- The task: Some entries follow. Reproduce exactly the lines starting at the one with "53.14 PLN: 3 -> 2" and stopping after the one with "Curso SMS Catalão-GO".
------
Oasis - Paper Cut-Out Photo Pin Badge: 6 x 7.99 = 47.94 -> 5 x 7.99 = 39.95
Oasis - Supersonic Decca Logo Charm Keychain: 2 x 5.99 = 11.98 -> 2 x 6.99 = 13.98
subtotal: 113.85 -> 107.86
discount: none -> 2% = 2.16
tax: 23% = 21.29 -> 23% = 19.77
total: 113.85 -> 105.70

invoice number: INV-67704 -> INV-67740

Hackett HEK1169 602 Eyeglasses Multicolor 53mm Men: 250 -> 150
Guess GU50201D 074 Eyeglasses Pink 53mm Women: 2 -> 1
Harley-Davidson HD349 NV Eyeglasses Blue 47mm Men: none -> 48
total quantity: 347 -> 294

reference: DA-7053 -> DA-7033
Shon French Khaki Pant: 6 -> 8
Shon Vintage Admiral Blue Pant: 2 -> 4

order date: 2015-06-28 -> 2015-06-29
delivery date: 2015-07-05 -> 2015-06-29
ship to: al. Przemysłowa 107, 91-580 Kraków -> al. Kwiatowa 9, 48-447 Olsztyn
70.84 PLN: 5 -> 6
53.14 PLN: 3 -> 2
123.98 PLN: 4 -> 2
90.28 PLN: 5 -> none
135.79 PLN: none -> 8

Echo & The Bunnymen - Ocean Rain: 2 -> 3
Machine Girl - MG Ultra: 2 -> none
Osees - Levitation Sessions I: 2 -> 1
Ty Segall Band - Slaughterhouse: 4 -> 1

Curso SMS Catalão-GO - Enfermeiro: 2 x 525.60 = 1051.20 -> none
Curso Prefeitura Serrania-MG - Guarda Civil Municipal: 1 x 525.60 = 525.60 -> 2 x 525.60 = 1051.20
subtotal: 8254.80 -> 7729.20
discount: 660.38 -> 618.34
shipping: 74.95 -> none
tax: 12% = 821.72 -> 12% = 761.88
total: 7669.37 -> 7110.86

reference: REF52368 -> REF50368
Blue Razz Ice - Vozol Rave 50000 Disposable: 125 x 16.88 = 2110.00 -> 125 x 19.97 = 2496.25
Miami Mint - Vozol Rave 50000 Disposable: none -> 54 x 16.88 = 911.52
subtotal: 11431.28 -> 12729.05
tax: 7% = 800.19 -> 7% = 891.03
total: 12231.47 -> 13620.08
------
- Response to this task:
53.14 PLN: 3 -> 2
123.98 PLN: 4 -> 2
90.28 PLN: 5 -> none
135.79 PLN: none -> 8

Echo & The Bunnymen - Ocean Rain: 2 -> 3
Machine Girl - MG Ultra: 2 -> none
Osees - Levitation Sessions I: 2 -> 1
Ty Segall Band - Slaughterhouse: 4 -> 1

Curso SMS Catalão-GO - Enfermeiro: 2 x 525.60 = 1051.20 -> none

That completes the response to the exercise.